TASK TO CARRY OUT | Could you return every line of the records below that contains the word "font"?

Items from a data source:
*** Block opens ***
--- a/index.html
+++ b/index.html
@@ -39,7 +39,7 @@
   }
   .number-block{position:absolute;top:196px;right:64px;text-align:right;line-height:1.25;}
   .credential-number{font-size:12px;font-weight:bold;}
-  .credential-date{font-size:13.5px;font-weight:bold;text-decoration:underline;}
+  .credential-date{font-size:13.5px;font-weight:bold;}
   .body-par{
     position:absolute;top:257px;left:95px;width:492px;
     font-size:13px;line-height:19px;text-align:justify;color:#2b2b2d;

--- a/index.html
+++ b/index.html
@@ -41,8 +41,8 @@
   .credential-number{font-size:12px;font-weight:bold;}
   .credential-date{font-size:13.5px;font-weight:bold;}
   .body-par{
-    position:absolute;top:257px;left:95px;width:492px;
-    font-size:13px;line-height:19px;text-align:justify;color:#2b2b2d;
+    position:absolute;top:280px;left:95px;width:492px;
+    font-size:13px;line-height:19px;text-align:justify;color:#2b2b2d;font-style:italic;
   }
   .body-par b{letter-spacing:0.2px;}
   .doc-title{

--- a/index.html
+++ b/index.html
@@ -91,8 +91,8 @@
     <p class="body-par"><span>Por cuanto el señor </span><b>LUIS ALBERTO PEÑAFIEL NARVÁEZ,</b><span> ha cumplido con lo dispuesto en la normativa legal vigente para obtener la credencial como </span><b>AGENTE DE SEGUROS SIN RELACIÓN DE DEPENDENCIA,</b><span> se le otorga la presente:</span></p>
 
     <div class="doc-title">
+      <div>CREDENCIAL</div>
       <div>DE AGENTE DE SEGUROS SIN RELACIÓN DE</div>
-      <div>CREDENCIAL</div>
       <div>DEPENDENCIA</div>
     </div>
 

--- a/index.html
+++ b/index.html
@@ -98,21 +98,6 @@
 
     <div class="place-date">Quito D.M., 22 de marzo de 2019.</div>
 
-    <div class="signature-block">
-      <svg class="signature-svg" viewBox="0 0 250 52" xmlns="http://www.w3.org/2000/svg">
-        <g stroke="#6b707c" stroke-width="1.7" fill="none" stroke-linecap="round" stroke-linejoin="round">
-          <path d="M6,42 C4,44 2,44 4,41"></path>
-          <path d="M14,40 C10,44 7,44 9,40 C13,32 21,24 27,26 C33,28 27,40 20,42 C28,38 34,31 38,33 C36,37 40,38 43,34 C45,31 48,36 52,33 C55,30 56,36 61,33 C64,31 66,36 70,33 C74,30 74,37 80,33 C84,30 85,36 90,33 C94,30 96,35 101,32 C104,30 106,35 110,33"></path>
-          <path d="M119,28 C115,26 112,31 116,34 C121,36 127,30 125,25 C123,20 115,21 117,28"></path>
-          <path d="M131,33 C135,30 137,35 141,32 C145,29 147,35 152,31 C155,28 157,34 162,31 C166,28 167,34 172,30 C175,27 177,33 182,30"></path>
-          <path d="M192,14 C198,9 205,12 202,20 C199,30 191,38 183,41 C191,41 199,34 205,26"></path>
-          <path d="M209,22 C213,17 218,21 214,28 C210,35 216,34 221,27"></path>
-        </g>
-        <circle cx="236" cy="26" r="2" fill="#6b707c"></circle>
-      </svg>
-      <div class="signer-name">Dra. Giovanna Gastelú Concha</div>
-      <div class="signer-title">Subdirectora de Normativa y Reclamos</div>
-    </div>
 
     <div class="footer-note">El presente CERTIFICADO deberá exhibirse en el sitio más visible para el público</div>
*** Block closes ***
*** Block opens ***
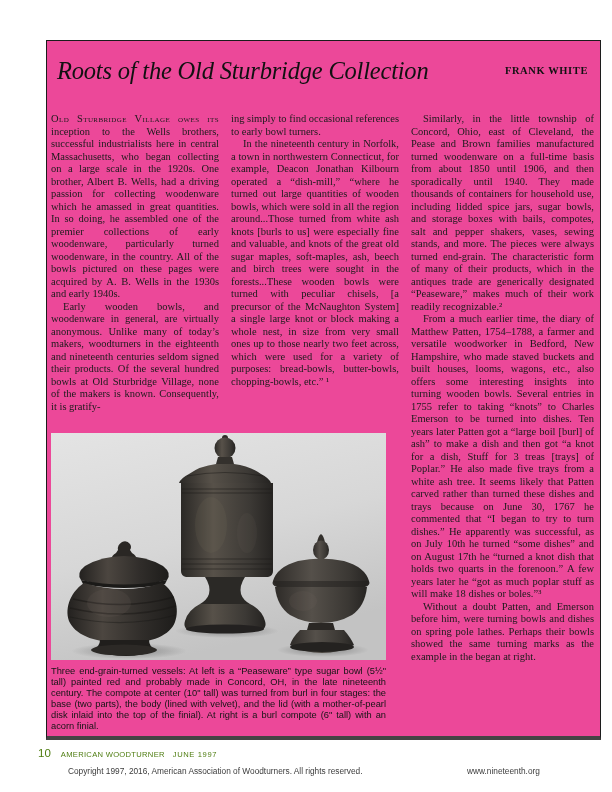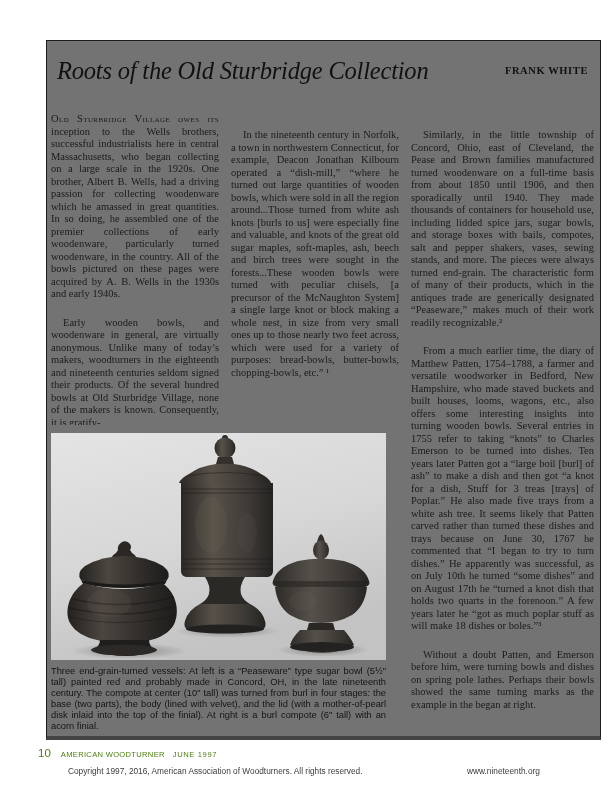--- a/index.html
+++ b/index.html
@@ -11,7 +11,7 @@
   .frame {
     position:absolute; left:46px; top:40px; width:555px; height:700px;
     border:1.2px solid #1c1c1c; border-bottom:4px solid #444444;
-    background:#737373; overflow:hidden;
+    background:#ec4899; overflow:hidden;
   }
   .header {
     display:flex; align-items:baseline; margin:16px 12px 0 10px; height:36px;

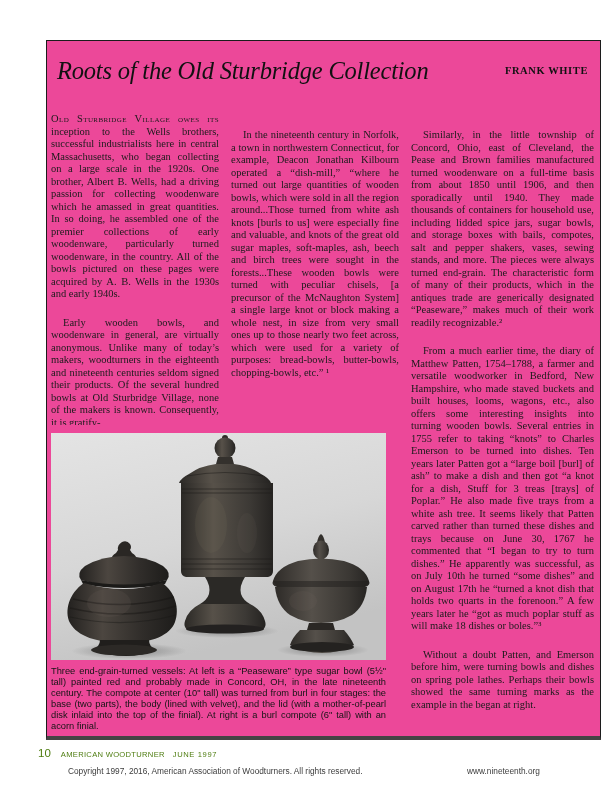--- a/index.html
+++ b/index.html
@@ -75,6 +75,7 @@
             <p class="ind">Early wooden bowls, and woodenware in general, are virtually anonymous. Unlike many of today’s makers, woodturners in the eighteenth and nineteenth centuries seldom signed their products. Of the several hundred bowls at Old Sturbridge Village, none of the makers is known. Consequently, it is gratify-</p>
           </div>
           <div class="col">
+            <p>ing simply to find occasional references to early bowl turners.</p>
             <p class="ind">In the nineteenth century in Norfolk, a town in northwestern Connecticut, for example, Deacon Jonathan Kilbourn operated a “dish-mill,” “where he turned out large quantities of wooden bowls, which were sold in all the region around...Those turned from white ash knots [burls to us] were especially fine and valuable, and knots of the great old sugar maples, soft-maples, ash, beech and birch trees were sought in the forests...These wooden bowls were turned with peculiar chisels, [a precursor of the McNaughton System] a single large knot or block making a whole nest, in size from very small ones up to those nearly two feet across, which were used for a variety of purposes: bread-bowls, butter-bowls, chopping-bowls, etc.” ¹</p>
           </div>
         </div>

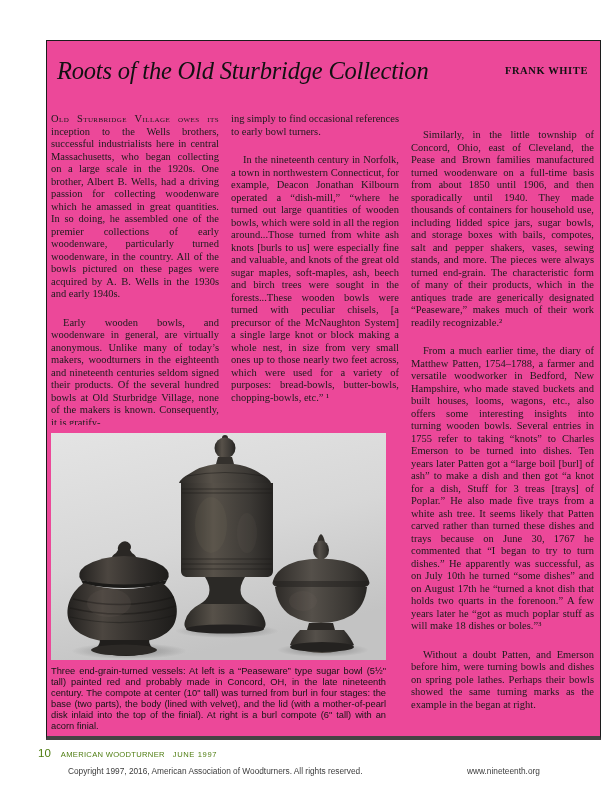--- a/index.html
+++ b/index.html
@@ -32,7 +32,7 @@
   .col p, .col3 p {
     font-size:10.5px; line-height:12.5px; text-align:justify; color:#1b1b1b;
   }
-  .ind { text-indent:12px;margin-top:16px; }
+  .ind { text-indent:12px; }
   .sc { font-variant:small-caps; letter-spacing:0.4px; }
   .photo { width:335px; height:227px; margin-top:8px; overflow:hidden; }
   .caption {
*** Block closes ***
EXERCISE SOLUTION |
   .credential-number{font-size:12px;font-weight:bold;}
-  .credential-date{font-size:13.5px;font-weight:bold;text-decoration:underline;}
+  .credential-date{font-size:13.5px;font-weight:bold;}
     font-size:13px;line-height:19px;text-align:justify;color:#2b2b2d;
   .credential-number{font-size:12px;font-weight:bold;}
   .credential-date{font-size:13.5px;font-weight:bold;}
-    font-size:13px;line-height:19px;text-align:justify;color:#2b2b2d;
+    font-size:13px;line-height:19px;text-align:justify;color:#2b2b2d;font-style:italic;
     font-size:10.5px; line-height:12.5px; text-align:justify; color:#1b1b1b;
   .sc { font-variant:small-caps; letter-spacing:0.4px; }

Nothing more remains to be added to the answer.